Last year, to mark the 400th anniversary of the Mayflower Compact, I wrote a post on this blog about the Compact’s origins and legacy in early American history. In that post, I wrote that the Compact served as a place-holder to acknowledge that the colonists were operating outside the region of North America that their patent authorized them to settle. It did not solve the problem of their need for a new patent for their colony. It did, however, represent a best effort at coloring their actions as legal or quasi-legal.
The language of the Compact is at once concise and vague – in its brief 195 words, it does not propose specific laws or a form of government, and it characterizes the collective that the people aboard the Mayflower intended to create with a famous but somewhat opaque phrase: “civil body politic.” In this post, I’d like to talk about the expression “civil body politic” and what it probably meant to the settlers at that time.

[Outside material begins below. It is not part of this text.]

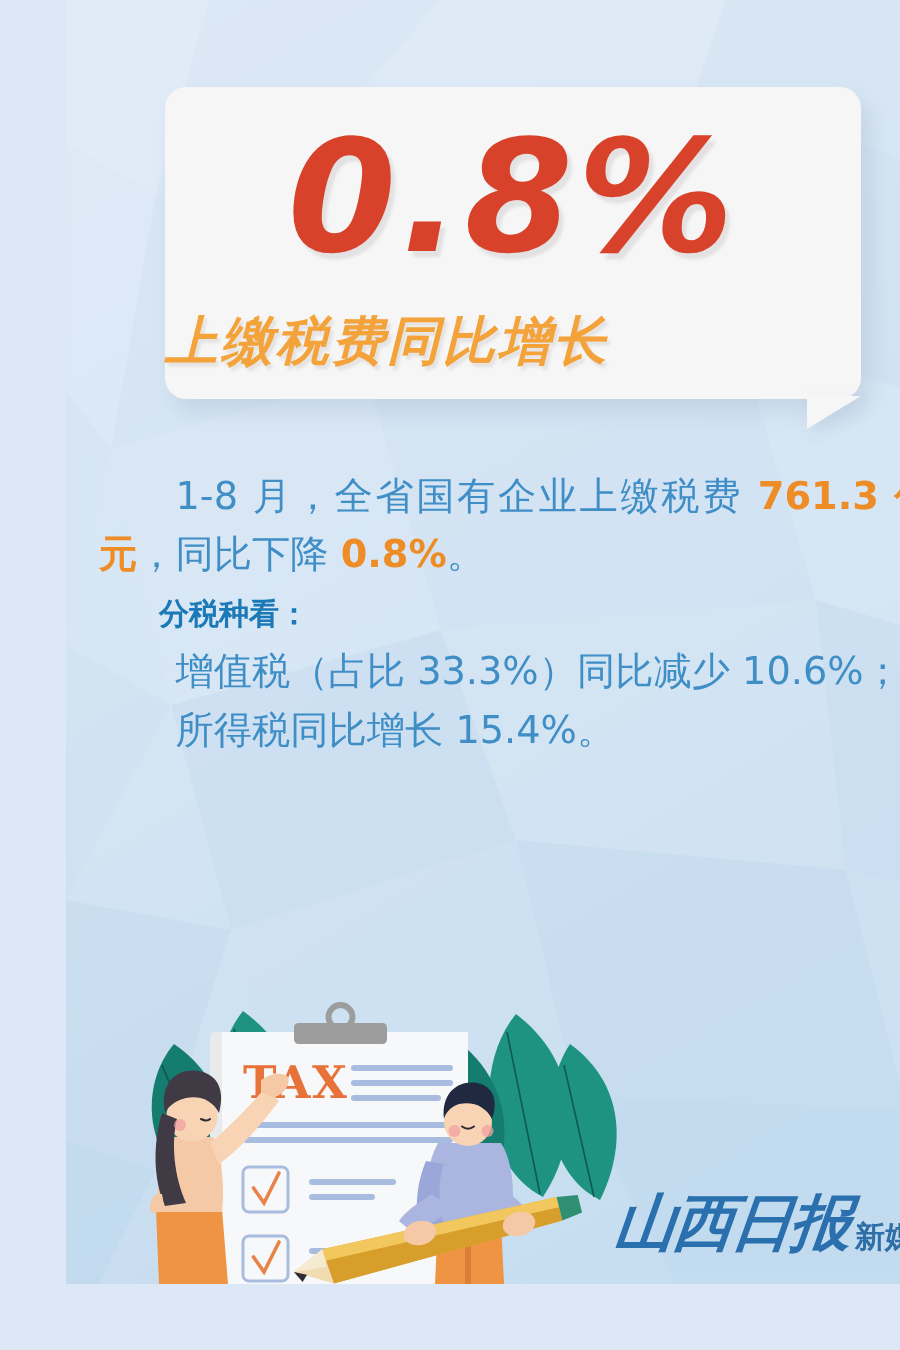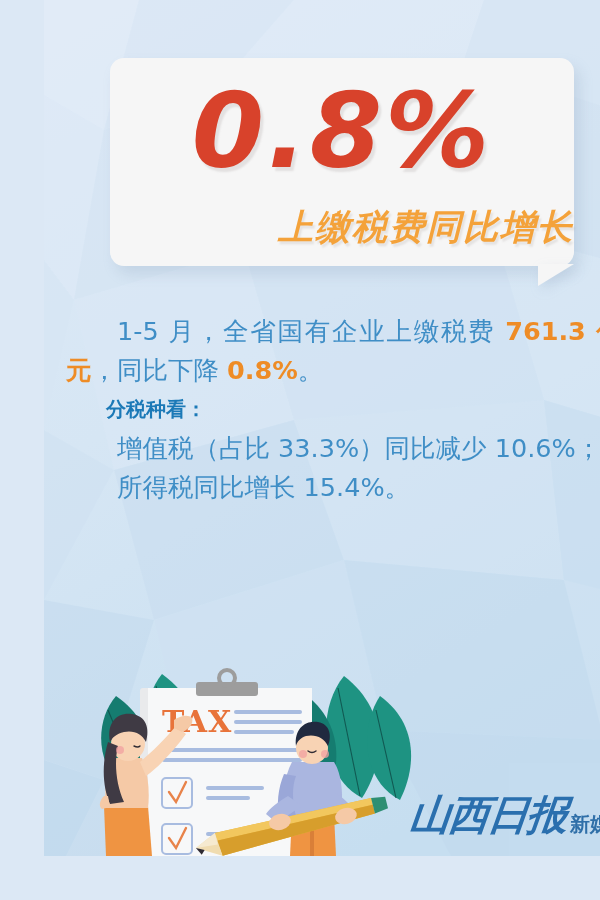"上缴税费同比增长" .big-sub { text-align: right -> left }
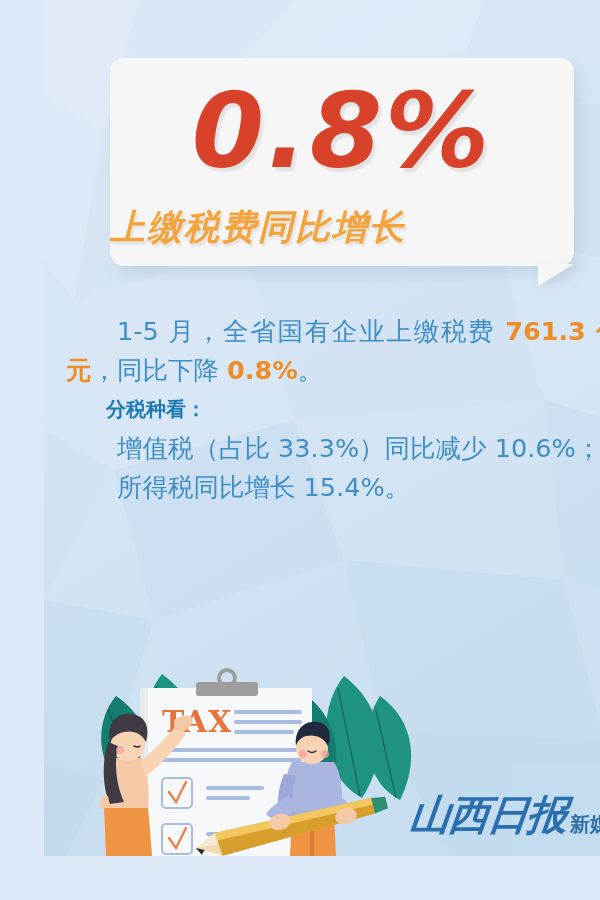"1-5 月，全省国有企业上缴税费" span { text: 1-5 -> 1-8 }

At the time of the Mayflower Compact, the phrase “body politic” was routinely used in the law to refer to corporations of all sorts. The category of corporation was both more broadly conceived in the 17th century than the modern word corporation and more transitional. While the latter might generally refer to private for-profit companies that bear a number of traits, including shareholder ownership, professional management, limited liability, and indefinite lifespan, corporations in the 17th century included, for example, hospitals, charities, colleges, some trade guilds, towns, public utilities, and even certain individuals who occupied important posts in public institutions. (Sheppard, pp. 1-5.) Relatively fewer business endeavors benefited from incorporation at that time than now, especially among joint-stock companies. (Seavoy, pp. 46-47.) It was also a period in which the Crown experimented with new directions in the use of the corporate form. (Guenther, p. 10.)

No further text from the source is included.